There are many Catechisms, but what kind of authority do they have? At Crisis, Charles Coulombe pointed out that a teaching doesn’t become authoritative just because it’s in a Catechism. The Catechism of the Catholic Church, for instance, is a collection of statements from various sources, some more authoritative than others – and as a general principle, “any teaching conveyed by a lesser level of authority that appears to contradict one of greater authority is to be ignored”.
Even the Roman Catechism, praised by “innumerable popes”, had “room for error, as shown in 1947 when Venerable Pius XII corrected its assertion that the Presentation of the Instruments is necessary for the validity of the Sacrament of Holy Orders. When not repeating prior infallible teaching, any catechism – including the Roman – is on its own.”
What Left and Right miss about property
“On the Left,” wrote Joe Heschmayer at Shameless Popery, “there’s a war on inequality, particularly economic inequality. On the Right, there’s an idea of absolute private property.”
The Christian view, by contrast, “is that inequality is (or at least can be) good, but that private property isn’t absolute.”

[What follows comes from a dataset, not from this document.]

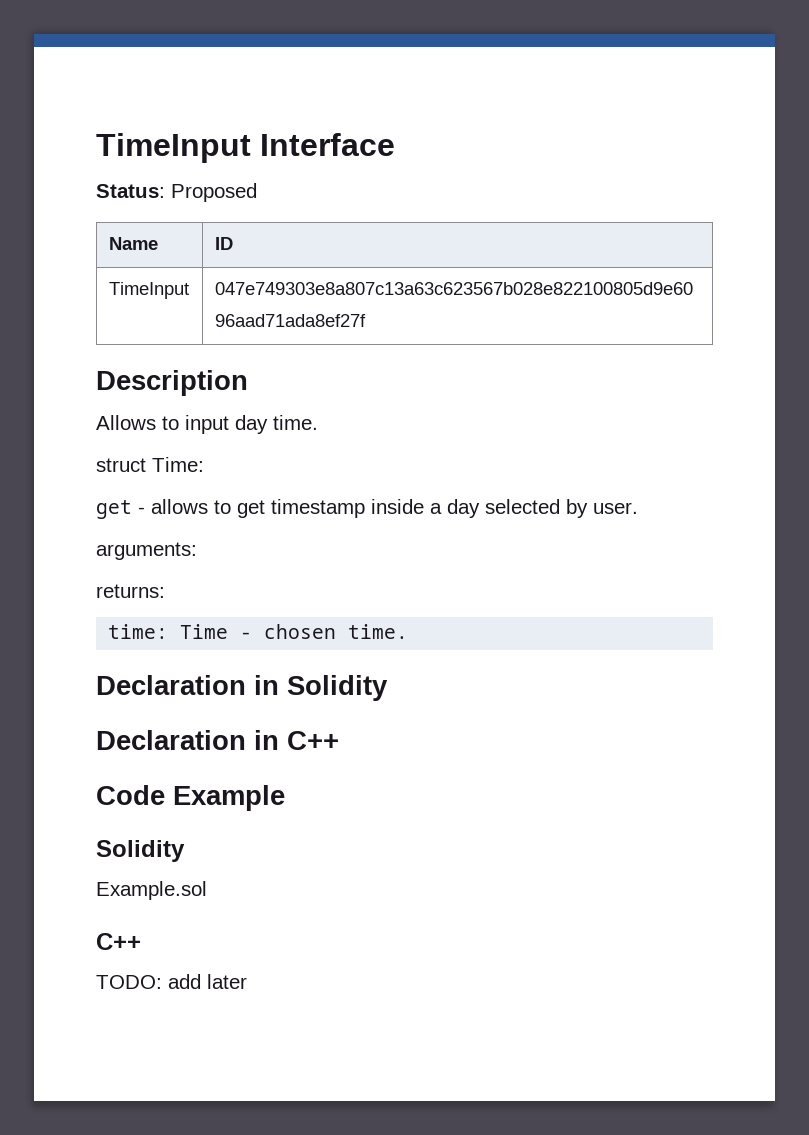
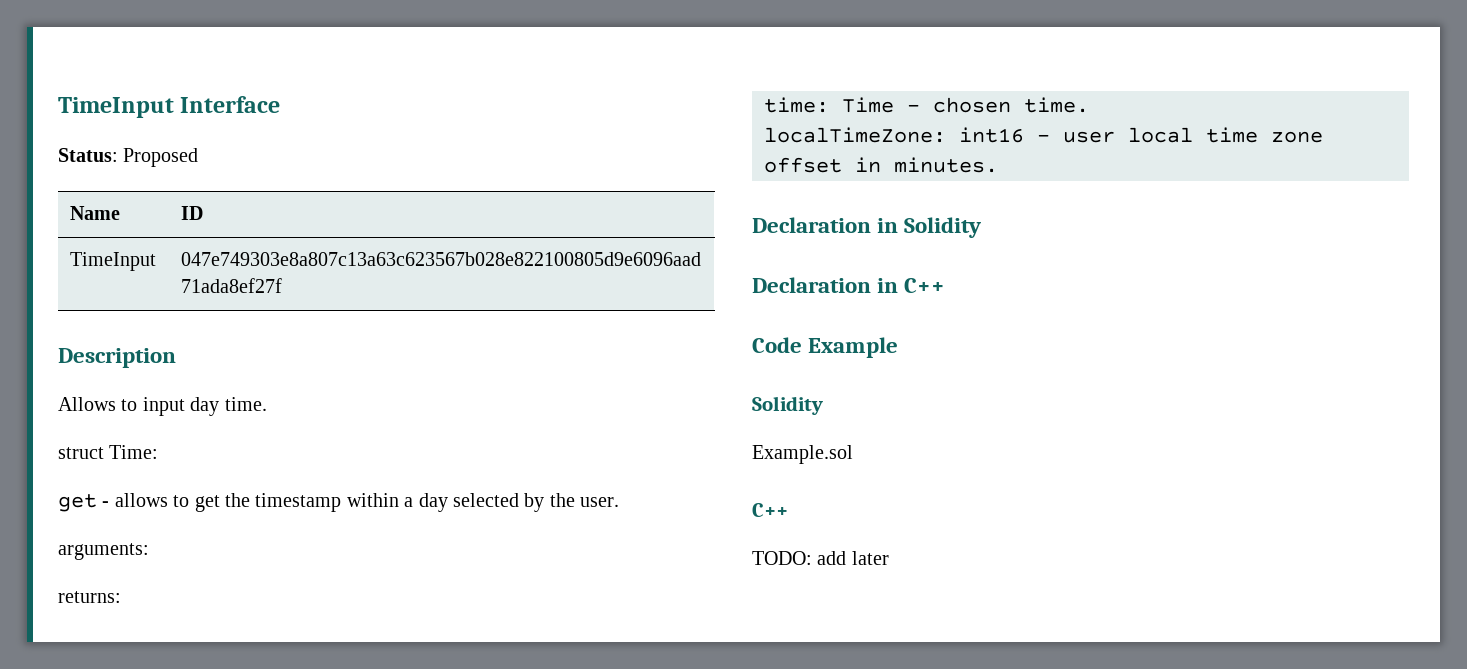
[271,499,424,518] timestamp inside -> [225,493,399,512] the timestamp within
(588, 508) none -> [549,493,575,507] the
(409, 631) none -> [764,127,1323,143] [764,157,998,173] // localTimeZone: int16 - user local time zone offset in minutes.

After all, inequality is found at the dawn of Creation and in heaven – think of the different ranks of angels – and it means that “the poor exist for the sake of the rich, and the rich exist for the sake of the poor.
Together, we can grow in charity, and draw each other closer to heaven.” At the same time, property rights aren’t absolute. As St Ambrose wrote: “It is the hungry man’s bread that you withhold, the naked man’s cloak that you store away.”
Suffering and the Miraculous Medal
At Catholic Exchange, Jeannie Ewing recalled the difficult weeks after the birth of her first daughter. Suffering from a then-undiagnosed auto-immune condition, “I fell so ill that I could not muster enough energy to crawl out of bed in the morning. Still, I forced myself to do so and take care of Felicity, our daughter. It didn’t take long before I realised I needed to seek medical care, but my experience left me feeling defeated and ashamed.” She also began to struggle with secondary infertility. While being treated at Cleveland Clinic, Ewing and her husband stayed at a motel and found something that “struck both Ben and me as odd: a Miraculous Medal on the dresser”. Ewing “pocketed the medal and wondered if Our Lady was trying to reach me in some way. A week later, I found out I was pregnant with our second daughter, Sarah.”
The Miraculous Medal and other holy objects, Ewing wrote, “serve not as mere amulets with supernatural power, but as reminders for us to turn to Our Lady for her intercession and ask for God’s grace when we are struggling or suffering.”
She wants to grant us many favours through her intercession – and we can play our part by “honouring her in various devotions, such as the Holy Rosary, or by wearing a Miraculous Medal and praying to her daily as our spiritual mother who waits to bring us consolation and refreshment.”